_WHAT THE TASK ASKS:_ The stretch wanted below opens at the line containing "72pcs drain sticks easy - -,: 120 -> 144" and closes at the line containing "Drain sticks pack". Please return it exactly, with no other lines.

_EXTRACTED RECORDS:_
────────────────

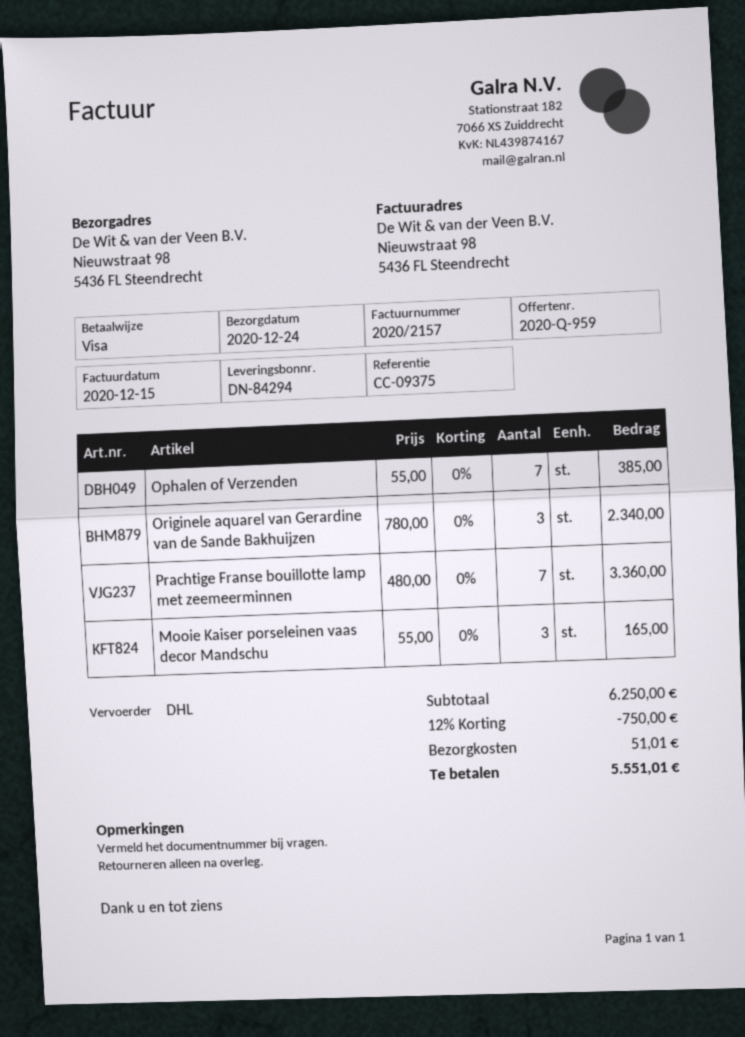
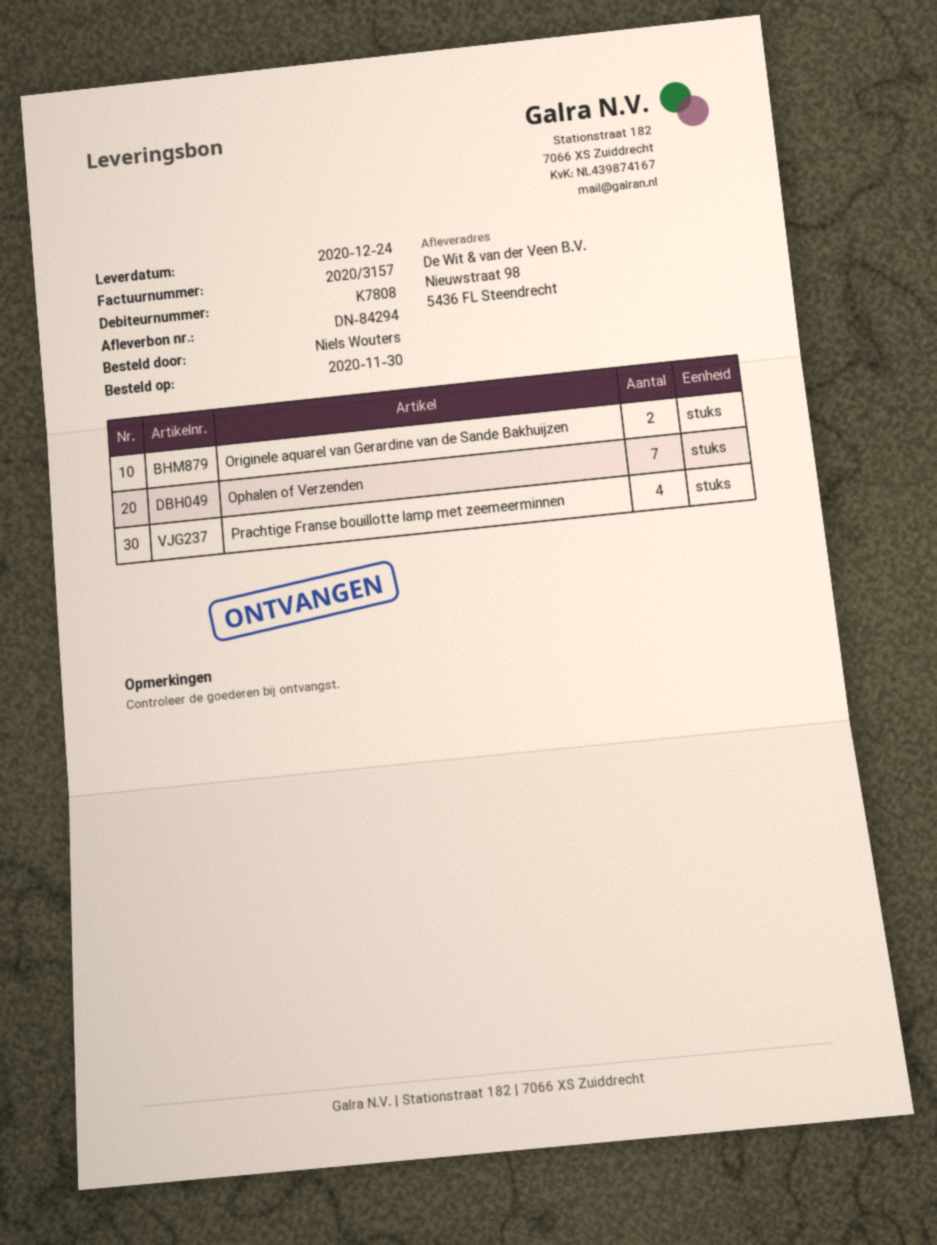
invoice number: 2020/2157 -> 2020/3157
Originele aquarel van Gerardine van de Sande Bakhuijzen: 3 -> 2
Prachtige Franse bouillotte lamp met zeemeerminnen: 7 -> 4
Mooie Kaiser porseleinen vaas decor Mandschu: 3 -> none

────────────────

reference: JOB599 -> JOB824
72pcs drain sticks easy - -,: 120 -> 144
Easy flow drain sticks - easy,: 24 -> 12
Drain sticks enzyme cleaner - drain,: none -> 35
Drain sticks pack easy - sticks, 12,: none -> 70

────────────────

_ANSWER TO THIS EXERCISE:_
72pcs drain sticks easy - -,: 120 -> 144
Easy flow drain sticks - easy,: 24 -> 12
Drain sticks enzyme cleaner - drain,: none -> 35
Drain sticks pack easy - sticks, 12,: none -> 70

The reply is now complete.